Red gold pickle needed

Orchidians, Does anyone out there in cyberspace have a formula that
will bring out the red in red gold? Most pickles attack the copper
oxide, and this tends to leave the gold very yellow. I used to know
a chemical dip that would bring out the copper, but I can’t remember
what it was.

Doug Zaruba

Fellow Orchidians: Does anyone out there is cyberspace have a formula
for a pickle that will bring out the copper in red gold? I’m
assembling a tri-color reticulated band, so I’m looking for something
that will not affect the other colors. That leaves out copper plating
with old pickle…

Doug Zaruba

Doug hello! Your tri-gold project may get the results you want using a
10% Nitric dip. It has been years since I have used acids for
anything other than gold testing.

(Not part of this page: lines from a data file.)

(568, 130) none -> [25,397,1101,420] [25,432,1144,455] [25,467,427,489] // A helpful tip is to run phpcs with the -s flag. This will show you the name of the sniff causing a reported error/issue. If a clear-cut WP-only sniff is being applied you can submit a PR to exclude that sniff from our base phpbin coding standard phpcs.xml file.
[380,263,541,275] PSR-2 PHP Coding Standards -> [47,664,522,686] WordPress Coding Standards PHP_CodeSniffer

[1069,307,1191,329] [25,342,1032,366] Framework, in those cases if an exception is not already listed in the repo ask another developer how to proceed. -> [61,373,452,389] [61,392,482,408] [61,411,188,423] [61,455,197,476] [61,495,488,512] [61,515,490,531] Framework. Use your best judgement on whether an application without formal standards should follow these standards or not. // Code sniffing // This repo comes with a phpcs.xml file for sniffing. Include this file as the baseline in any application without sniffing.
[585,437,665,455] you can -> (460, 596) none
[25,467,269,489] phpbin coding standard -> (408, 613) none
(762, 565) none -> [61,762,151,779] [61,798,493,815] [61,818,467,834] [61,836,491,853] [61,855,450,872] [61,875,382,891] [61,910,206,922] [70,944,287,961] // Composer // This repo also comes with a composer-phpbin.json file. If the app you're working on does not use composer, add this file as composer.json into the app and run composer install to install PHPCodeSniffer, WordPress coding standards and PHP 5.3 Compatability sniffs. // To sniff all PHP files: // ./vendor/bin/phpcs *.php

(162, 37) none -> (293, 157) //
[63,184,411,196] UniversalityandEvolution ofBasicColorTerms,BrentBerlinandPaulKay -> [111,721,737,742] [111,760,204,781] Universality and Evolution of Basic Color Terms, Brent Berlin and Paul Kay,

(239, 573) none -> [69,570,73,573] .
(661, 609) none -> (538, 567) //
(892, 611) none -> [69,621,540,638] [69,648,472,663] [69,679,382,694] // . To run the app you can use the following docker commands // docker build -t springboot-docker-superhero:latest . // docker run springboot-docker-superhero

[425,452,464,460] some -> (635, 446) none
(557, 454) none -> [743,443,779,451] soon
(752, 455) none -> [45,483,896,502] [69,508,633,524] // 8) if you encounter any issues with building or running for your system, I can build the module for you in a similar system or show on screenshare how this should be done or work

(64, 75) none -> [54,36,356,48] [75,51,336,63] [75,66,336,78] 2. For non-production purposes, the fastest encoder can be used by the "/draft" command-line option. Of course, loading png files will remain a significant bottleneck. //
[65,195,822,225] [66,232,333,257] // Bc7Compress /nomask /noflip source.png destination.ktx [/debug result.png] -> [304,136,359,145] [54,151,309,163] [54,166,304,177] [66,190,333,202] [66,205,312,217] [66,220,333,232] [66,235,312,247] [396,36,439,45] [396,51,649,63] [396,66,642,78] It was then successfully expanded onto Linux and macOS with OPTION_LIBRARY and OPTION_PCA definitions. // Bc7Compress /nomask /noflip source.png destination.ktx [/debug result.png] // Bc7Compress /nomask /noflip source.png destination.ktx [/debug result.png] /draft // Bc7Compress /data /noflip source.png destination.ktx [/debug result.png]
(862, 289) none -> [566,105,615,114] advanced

Looks like you have a good reason.
I can guarantee you Nitric will affect your red gold at a faster rate
than the other alloys. Your immersion time depends a lot on the size
(volume) of your piece. I would anticipate 15 to 20 seconds and
rinse. Your results should be noticeable and possibly satisfactory.Be
prepared for your solder areas to react as well. Nitric really chows
down on solder. Good luck! Tim

Doug, I do not know of any chemical means that will bring out the
copper. What I would do is use a micrograver brand or other miniature
sand blaster with 240 grit or finer aluminum oxide abrasive to
lightly cut back the surface then use either very fine glass beads
to put a matte finish or into a magnetic tumbler for a shiny finish.
The micro graver allows very precise removal of the surface layer and
you can easily protect areas that you do not want to be affected with
masking tape.


James Binnion Metal Arts
4701 San Leandro St #18
Oakland, CA 94601

Tim, I routinely immerse tri-color gold plus silver into 50% nitric
solution. There is no visible effect on any of the golds( of corse it
etches the silver which is why I do it) Gold alloys with more than
25% gold content are not readily affected by nitric alone.


James Binnion Metal Arts
4701 San Leandro St #18
Oakland, CA 94601

Hi, Doug- Regarding the tricolor reticulated band, is it your plan to
depletion gild the red gold and then reticulate? And then remove the
depletion-gilt layer to reveal the red gold underneath? I think it is
unlikely that you would be able to expose the red gold by chemical
means, as gold tends to be less rather than more soluble than copper.
You could abrade the high-karat gold from the surface, but if the
surface is reticulated, getting into all of the folds of the
reticulation may be a real hassle. Perhaps you could reticulate
silver, make a mold of it, and then cast red gold with a reticulated
pattern? That should eliminate the need to remove the yellow gold
from the surface-

Lee Einer

Hi Doug,

hope all is well with you and yours, been a while since I’ve seen
you… In the depletion gilding paper on ganoksin are some bits
related to this:

Mixtures of salts have also been developed which attack one of the
constituent metals in the three part alloy preferentially, so that if
for example silver is preferentially removed the resulting surface may
have the reddish tones of copper to it. One can then adjust an alloy’s
addition metal content and hence control it’s color after having mixed
it when alloying. Note that one might consider which starting alloy
would be most advantageous for working with. Copper rich alloys are
more easily attacked by acids than silver rich ones and might then be
more useful for such surface color adjustment. High carat golds in
general depletion gild better than lower carat ones (Brepohl, p 315).
The work is dipped in the solution or it is brushed on to the work,
and I assume then heated. The color of the surface may also be
adjusted by pickling (etching) in HCl, H2SO4 or acetic acid. The
mixtures described include:

          To obtain a yellow

          6 parts Potassium Nitrate KNO3
          2 parts Ferrous sulfate
          1 part Zinc sulfate (this is a concentrated mixture)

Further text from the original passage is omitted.